Joffe warns that there are tax consequences to placing assets in a trust. These include:

  • Trusts can pay a flat rate of income tax of 40 percent, and an effective rate of CGT of 20 percent, against the top effective CGT rate of 10 percent for individual taxpayers. The exceptions are if the trust is a special trust for mentally or physically handicapped people, or is a testamentary trust for minor children.
  • Transfer duty at a flat rate of 10 percent is payable on any property bought by a trust.
  • If a primary residence is held by a trust, the CGT exemption on the first R1 million in capital gains made on the sale of the property falls away.

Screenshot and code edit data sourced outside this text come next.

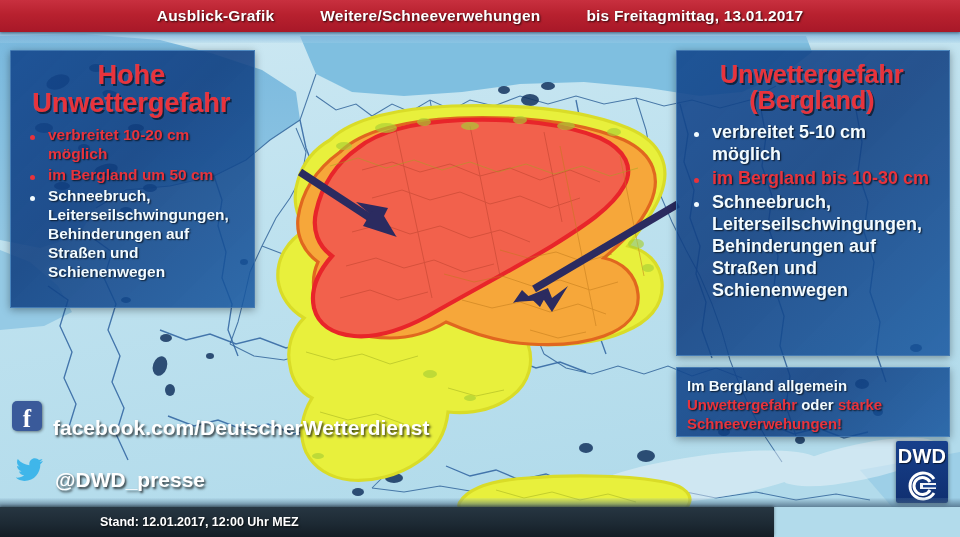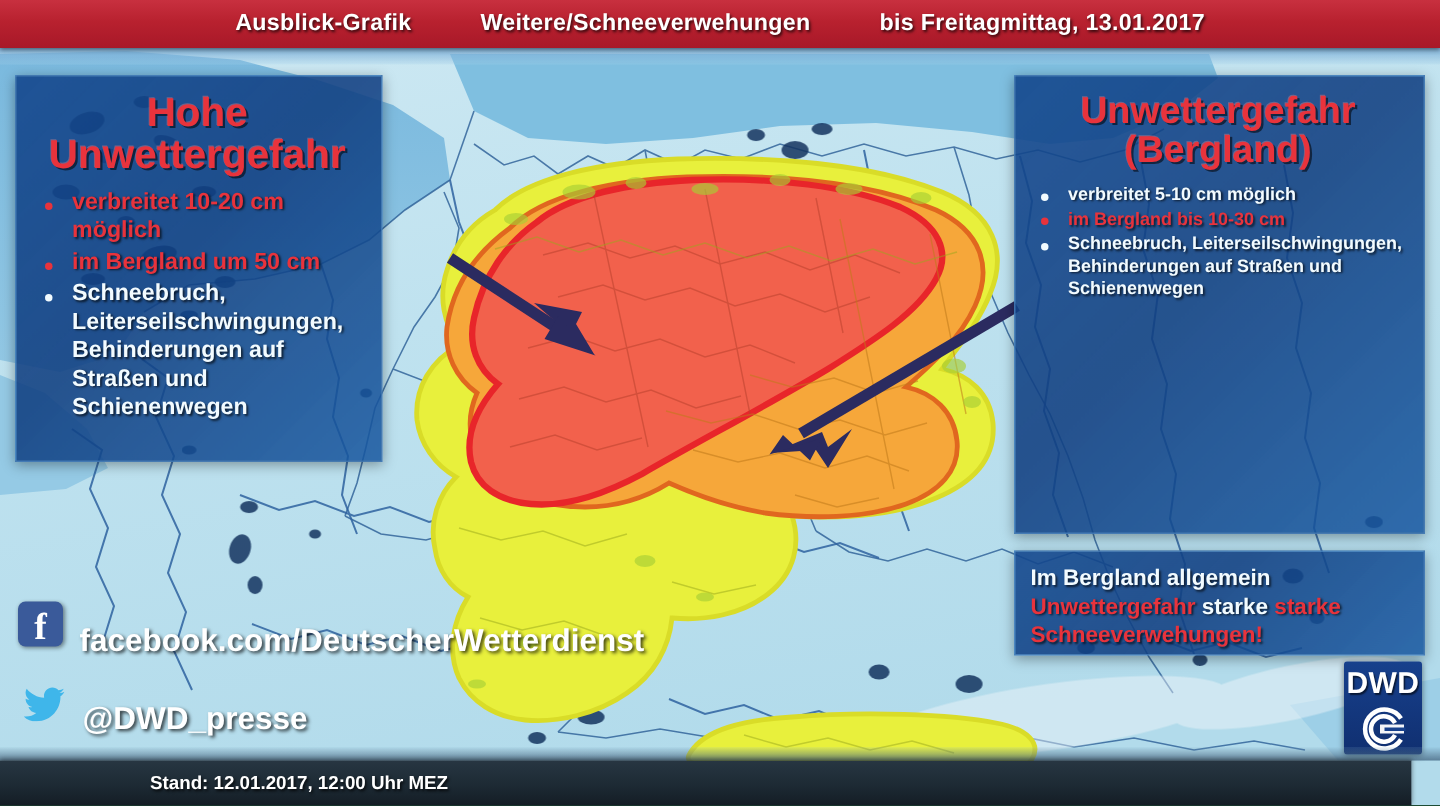--- a/index.html
+++ b/index.html
@@ -107,7 +107,7 @@
   li.white { color: #f2fbff; }
 
   #panel-left ul.blist > li  { font-size: 15.5px; }
-  #panel-right ul.blist > li { font-size: 12px; }
+  #panel-right ul.blist > li { font-size: 18px; }
 
   .note-text {
     font-size: 15px; font-weight: bold; line-height: 1.28;

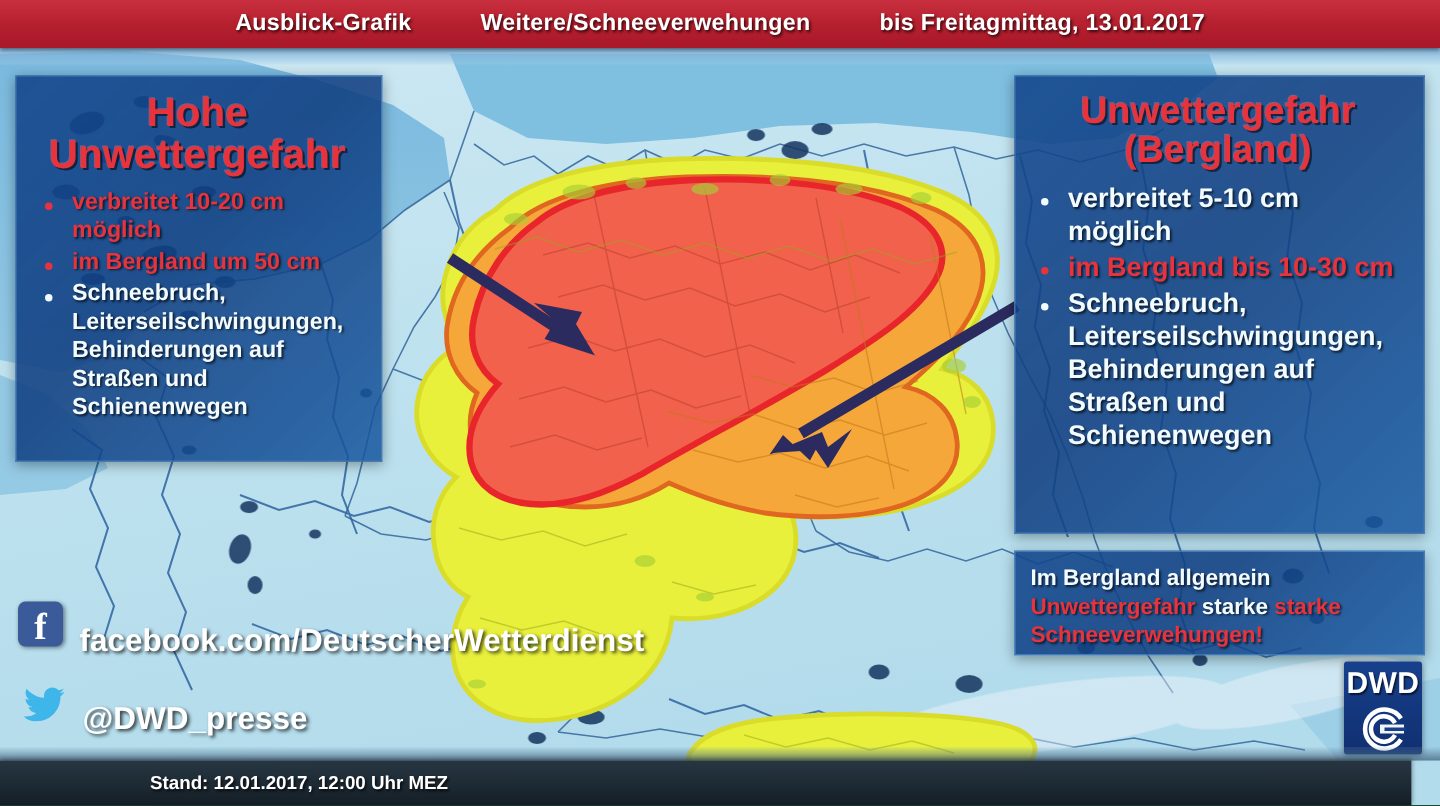--- a/index.html
+++ b/index.html
@@ -428,7 +428,7 @@
 
   <div class="panel" id="panel-note">
     <div class="note-text">
-      <span>Im Bergland allgemein </span><span class="r">Unwettergefahr</span><span> starke </span><span class="r">starke Schneeverwehungen!</span>
+      <span>Im Bergland allgemein </span><span class="r">Unwettergefahr</span><span> oder </span><span class="r">starke Schneeverwehungen!</span>
     </div>
   </div>
 

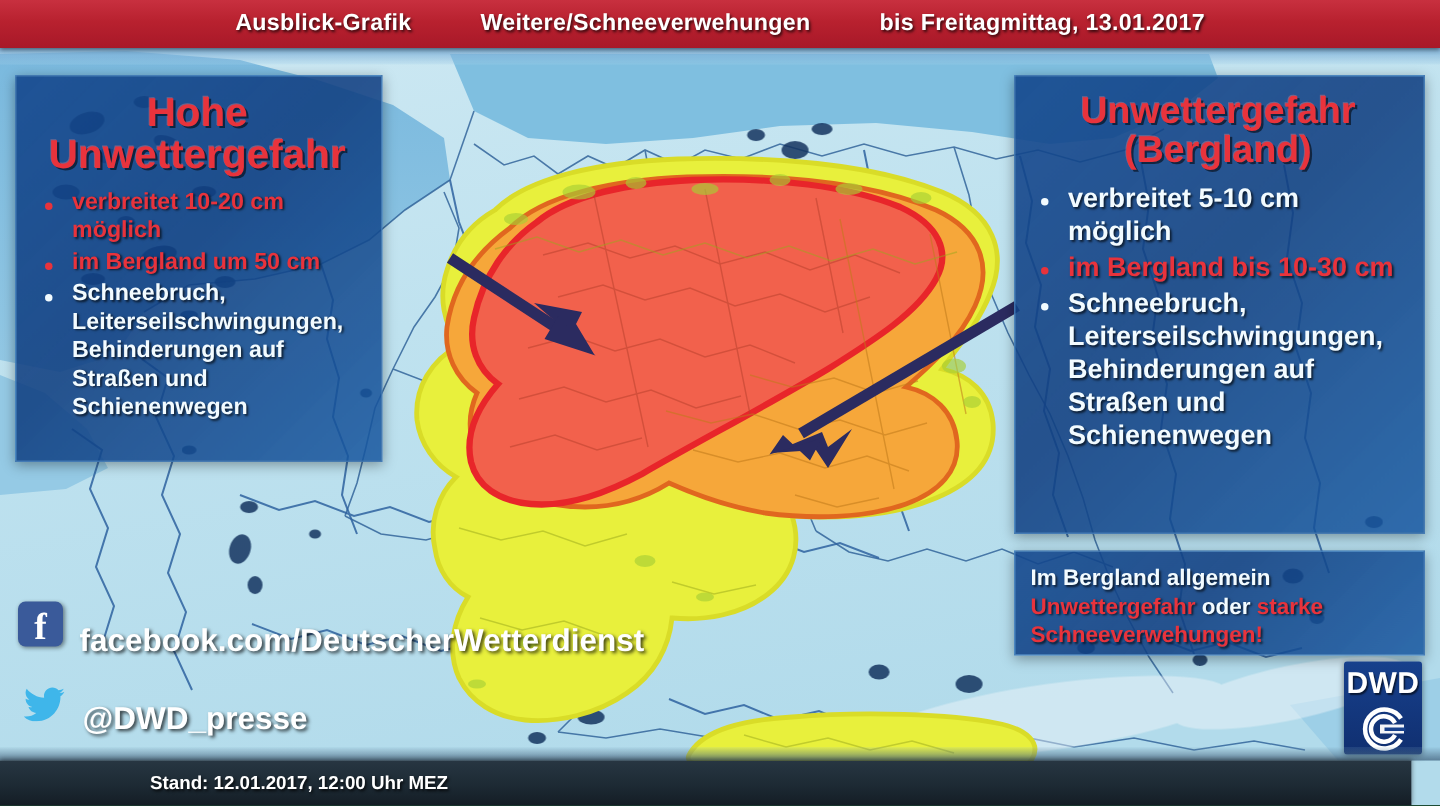--- a/index.html
+++ b/index.html
@@ -38,7 +38,7 @@
 
   
   #bottom-banner {
-    position: absolute; left: 0; bottom: 0; width: 941px; height: 30px;
+    position: absolute; left: 0; bottom: 0; width: 774px; height: 30px;
     background: linear-gradient(180deg, #273642 0%, #1d2a34 55%, #141d25 100%);
     display: flex; align-items: center;
     z-index: 60;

However, Joffe says the tax paid by trust can be reduced by:

  • Using tax-efficient investments, such as capital growth investments or investments that pay dividends, which are tax-free.
  • The trust paying beneficiaries in the same tax year. The beneficiaries and not the trust – pay income tax at their lower marginal rates.
  • A trust distributing a capital gain to the beneficiaries in the same tax year as the capital gain is made. The beneficiaries pay CGT on the capital gain at their lower rates of CGT – as long as tax avoidance legislation is not contravened.


Joffe says there are a number of costs associated with trusts, including:

  • Legal fees to register the trust. These can range from R2 000 to R5 000 and more if the structure is complex.
  • Trustees’ fees for administering the trust.
  • Audit fees. Some Masters of the Supreme Court insist that an auditor is appointed to audit a trust before they register it.